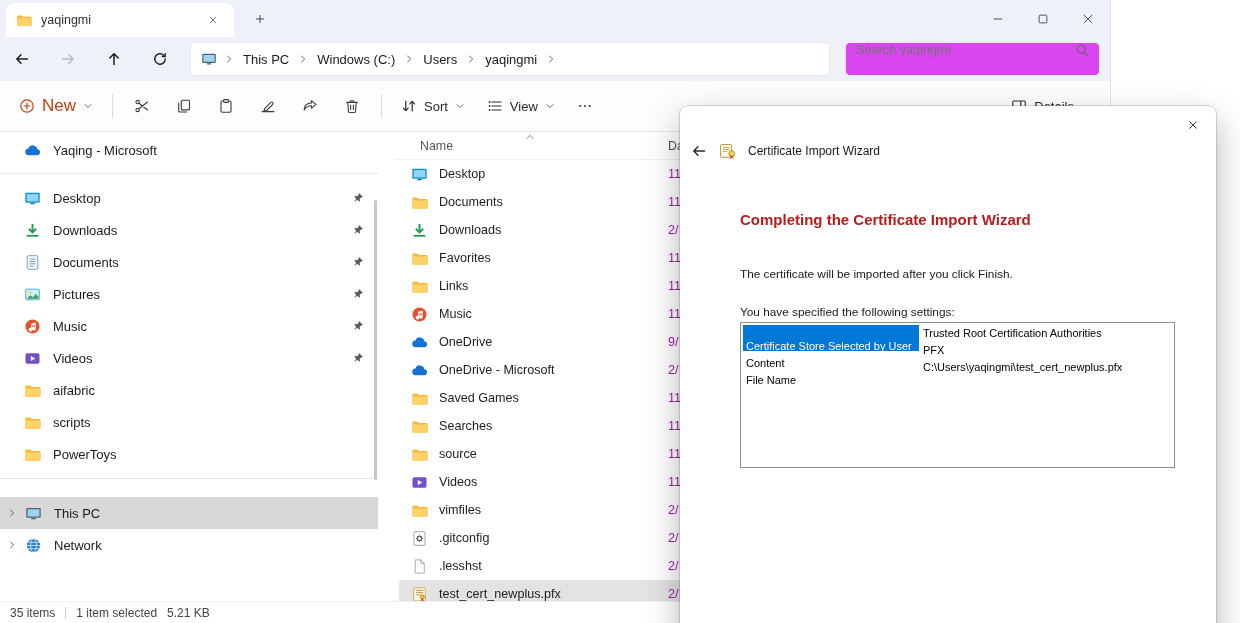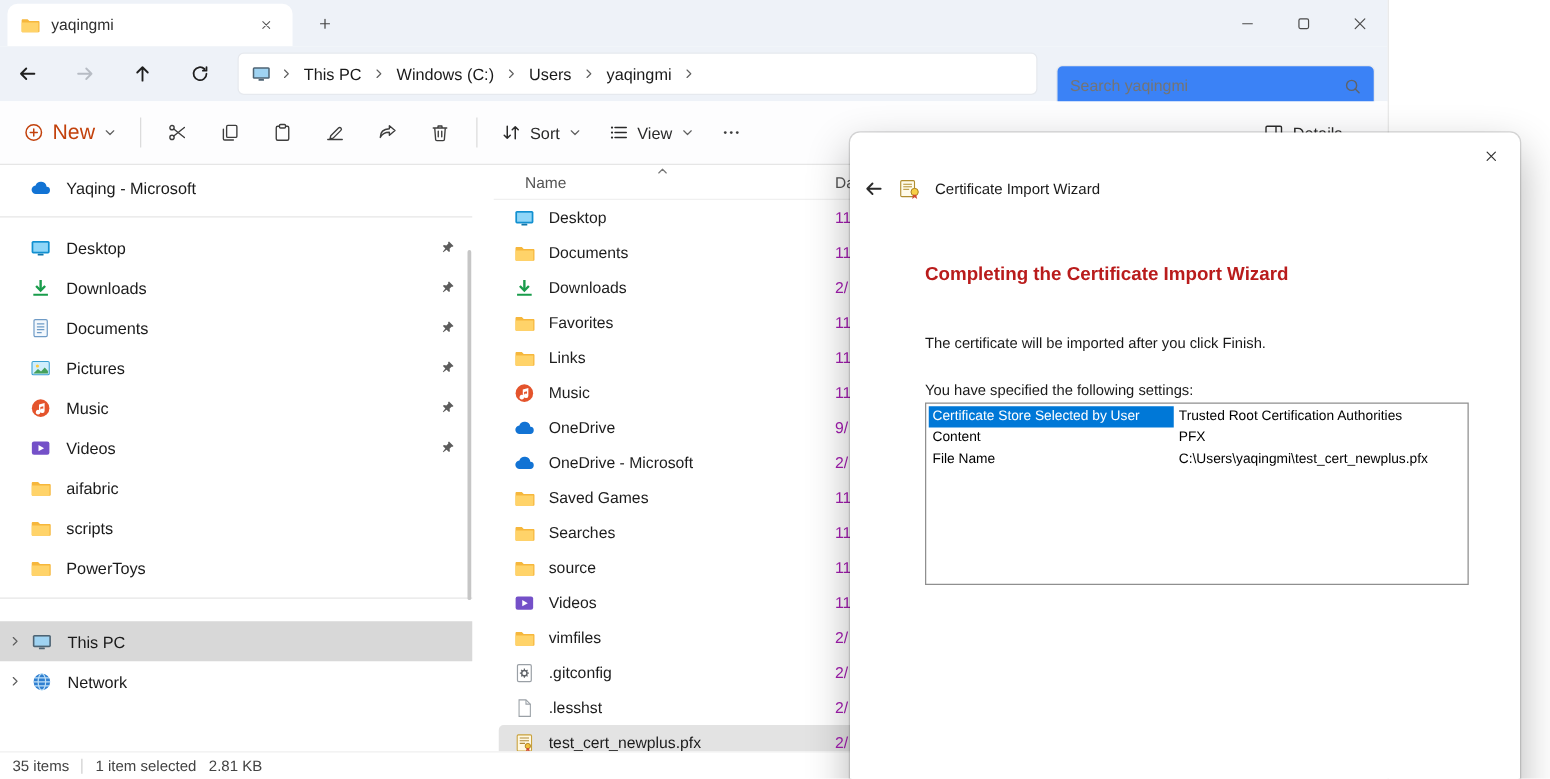--- a/index.html
+++ b/index.html
@@ -24,22 +24,22 @@
   .win-btn{width:45px;height:37px;display:flex;align-items:center;justify-content:center;color:#4a4a4a}
 
   .navbar{position:absolute;left:0;top:37px;width:100%;height:44px;background:#eef2f8}
   .nav-btns{position:absolute;left:4px;top:5px;display:flex;gap:10px}
   .nav-btn{width:36px;height:34px;display:flex;align-items:center;justify-content:center;color:#1f1f1f;border-radius:4px}
   .nav-btn.disabled{color:#b7bcc4}
   .addressbar{position:absolute;left:190px;top:5px;width:640px;height:34px;background:#fff;border:1px solid #e6e9ee;
     border-radius:5px;display:flex;align-items:center;padding:0 10px;gap:7px;font-size:13px;color:#1a1a1a}
   .crumb{white-space:nowrap;padding:2px 2px;border-radius:3px}
   .chev{color:#5f5f5f}
-  .searchbar{position:absolute;left:845px;top:15px;width:255px;height:34px;background:#3b82f6;border:1px solid #e6e9ee;
-    border-radius:5px;display:flex;align-items:center;padding:0 10px}
+  .searchbar{position:absolute;left:845px;top:5px;width:255px;height:34px;background:#d946ef;border:1px solid #e6e9ee;
+    border-radius:5px;display:flex;align-items:flex-start;padding:0 10px}
   .searchbar input{flex:1;border:0;outline:0;font-size:12.7px;font-family:inherit;color:#333;background:transparent}
   .searchbar input::placeholder{color:#747474}
   .search-ic{color:#5f6368}
 
   .toolbar{position:absolute;left:0;top:81px;width:100%;height:51px;background:#fdfdfe;border-bottom:1px solid #e6e6e6;
     display:flex;align-items:center;padding-left:8px}
   .tb-new{display:flex;align-items:center;gap:7px;height:34px;padding:0 11px;border-radius:4px;font-size:17px;color:#c2410c}
   .tb-sep{width:1px;height:24px;background:#dcdcdc;margin:0 8px}
   .tb-ic{width:42px;height:34px;display:flex;align-items:center;justify-content:center;color:#3d3d3d;border-radius:4px}
   .tb-lbl-btn{display:flex;align-items:center;gap:7px;height:34px;padding:0 11px;border-radius:4px;font-size:13px;color:#2a2a2a}
@@ -81,21 +81,21 @@
   .dlg-close{position:absolute;top:6px;right:8px;width:30px;height:26px;display:flex;align-items:center;justify-content:center;color:#333;border-radius:4px}
   .dlg-header{position:absolute;top:32px;left:10px;right:44px;height:26px;display:flex;align-items:center;gap:11px}
   .dlg-back{width:18px;height:18px;display:flex;align-items:center;justify-content:center;color:#2b2b2b}
   .dlg-title{font-size:12px;color:#1a1a1a}
   .dlg-heading{position:absolute;top:105px;left:60px;font-size:15px;font-weight:bold;color:#b91c1c}
   .dlg-body{position:absolute;top:161px;left:60px;font-size:11.8px;color:#1a1a1a}
   .dlg-settings-label{position:absolute;top:199px;left:60px;font-size:11.8px;color:#1a1a1a}
   .settings-box{position:absolute;top:216px;left:60px;width:435px;height:146px;border:1px solid #8f8f8f;background:#fff;
     padding:2px;overflow:hidden;font-size:11px;color:#000}
   .set-row{display:flex;height:17px;line-height:17px;white-space:nowrap}
-  .set-key{width:196px;flex:none;padding:0 3px;overflow:hidden}
+  .set-key{width:176px;flex:none;padding:13px 3px;overflow:hidden}
   .set-key.hl{background:#0078d7;color:#fff}
   .set-val{padding:0 4px;overflow:hidden}
   .dlg-buttons{position:absolute;top:489px;right:16px;display:flex;gap:12px}
   .btn{width:69px;height:23px;display:flex;align-items:center;justify-content:center;font-size:11.6px;font-family:inherit;
     background:#fdfdfd;border:1px solid #8a8a8a;border-radius:3px;color:#111}
   .btn.default{border:1px solid #0067c0;background:#f7fbff}
 </style>
 </head>
 <body>
 
@@ -688,21 +688,21 @@
               <span class="fdate">2/</span>
             </div>
           </div>
       </div>
     </div>
 
     <div class="statusbar">
       <span>35 items</span>
       <span class="st-sep"></span>
       <span>1 item selected</span>
-      <span>2.81 KB</span>
+      <span>5.21 KB</span>
     </div>
   </div>
 
   <div id="dialog">
     <div class="dlg-close">
         <span class="ic i12">
           <svg viewBox="0 0 16 16" xmlns="http://www.w3.org/2000/svg">
             <path d="M3.6 3.6l8.8 8.8M12.4 3.6l-8.8 8.8" stroke="currentColor" stroke-width="1.3" stroke-linecap="round" fill="none"></path>
           </svg>
         </span>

## Directions
What is needed is every record above printed exactly, with no pictures.

## Exercise answer
--- a/index.html
+++ b/index.html
@@ -24,22 +24,22 @@
   .win-btn{width:45px;height:37px;display:flex;align-items:center;justify-content:center;color:#4a4a4a}
 
   .navbar{position:absolute;left:0;top:37px;width:100%;height:44px;background:#eef2f8}
   .nav-btns{position:absolute;left:4px;top:5px;display:flex;gap:10px}
   .nav-btn{width:36px;height:34px;display:flex;align-items:center;justify-content:center;color:#1f1f1f;border-radius:4px}
   .nav-btn.disabled{color:#b7bcc4}
   .addressbar{position:absolute;left:190px;top:5px;width:640px;height:34px;background:#fff;border:1px solid #e6e9ee;
     border-radius:5px;display:flex;align-items:center;padding:0 10px;gap:7px;font-size:13px;color:#1a1a1a}
   .crumb{white-space:nowrap;padding:2px 2px;border-radius:3px}
   .chev{color:#5f5f5f}
-  .searchbar{position:absolute;left:845px;top:15px;width:255px;height:34px;background:#3b82f6;border:1px solid #e6e9ee;
-    border-radius:5px;display:flex;align-items:center;padding:0 10px}
+  .searchbar{position:absolute;left:845px;top:5px;width:255px;height:34px;background:#d946ef;border:1px solid #e6e9ee;
+    border-radius:5px;display:flex;align-items:flex-start;padding:0 10px}
   .searchbar input{flex:1;border:0;outline:0;font-size:12.7px;font-family:inherit;color:#333;background:transparent}
   .searchbar input::placeholder{color:#747474}
   .search-ic{color:#5f6368}
 
   .toolbar{position:absolute;left:0;top:81px;width:100%;height:51px;background:#fdfdfe;border-bottom:1px solid #e6e6e6;
     display:flex;align-items:center;padding-left:8px}
   .tb-new{display:flex;align-items:center;gap:7px;height:34px;padding:0 11px;border-radius:4px;font-size:17px;color:#c2410c}
   .tb-sep{width:1px;height:24px;background:#dcdcdc;margin:0 8px}
   .tb-ic{width:42px;height:34px;display:flex;align-items:center;justify-content:center;color:#3d3d3d;border-radius:4px}
   .tb-lbl-btn{display:flex;align-items:center;gap:7px;height:34px;padding:0 11px;border-radius:4px;font-size:13px;color:#2a2a2a}
@@ -81,21 +81,21 @@
   .dlg-close{position:absolute;top:6px;right:8px;width:30px;height:26px;display:flex;align-items:center;justify-content:center;color:#333;border-radius:4px}
   .dlg-header{position:absolute;top:32px;left:10px;right:44px;height:26px;display:flex;align-items:center;gap:11px}
   .dlg-back{width:18px;height:18px;display:flex;align-items:center;justify-content:center;color:#2b2b2b}
   .dlg-title{font-size:12px;color:#1a1a1a}
   .dlg-heading{position:absolute;top:105px;left:60px;font-size:15px;font-weight:bold;color:#b91c1c}
   .dlg-body{position:absolute;top:161px;left:60px;font-size:11.8px;color:#1a1a1a}
   .dlg-settings-label{position:absolute;top:199px;left:60px;font-size:11.8px;color:#1a1a1a}
   .settings-box{position:absolute;top:216px;left:60px;width:435px;height:146px;border:1px solid #8f8f8f;background:#fff;
     padding:2px;overflow:hidden;font-size:11px;color:#000}
   .set-row{display:flex;height:17px;line-height:17px;white-space:nowrap}
-  .set-key{width:196px;flex:none;padding:0 3px;overflow:hidden}
+  .set-key{width:176px;flex:none;padding:13px 3px;overflow:hidden}
   .set-key.hl{background:#0078d7;color:#fff}
   .set-val{padding:0 4px;overflow:hidden}
   .dlg-buttons{position:absolute;top:489px;right:16px;display:flex;gap:12px}
   .btn{width:69px;height:23px;display:flex;align-items:center;justify-content:center;font-size:11.6px;font-family:inherit;
     background:#fdfdfd;border:1px solid #8a8a8a;border-radius:3px;color:#111}
   .btn.default{border:1px solid #0067c0;background:#f7fbff}
 </style>
 </head>
 <body>
 
@@ -688,21 +688,21 @@
               <span class="fdate">2/</span>
             </div>
           </div>
       </div>
     </div>
 
     <div class="statusbar">
       <span>35 items</span>
       <span class="st-sep"></span>
       <span>1 item selected</span>
-      <span>2.81 KB</span>
+      <span>5.21 KB</span>
     </div>
   </div>
 
   <div id="dialog">
     <div class="dlg-close">
         <span class="ic i12">
           <svg viewBox="0 0 16 16" xmlns="http://www.w3.org/2000/svg">
             <path d="M3.6 3.6l8.8 8.8M12.4 3.6l-8.8 8.8" stroke="currentColor" stroke-width="1.3" stroke-linecap="round" fill="none"></path>
           </svg>
         </span>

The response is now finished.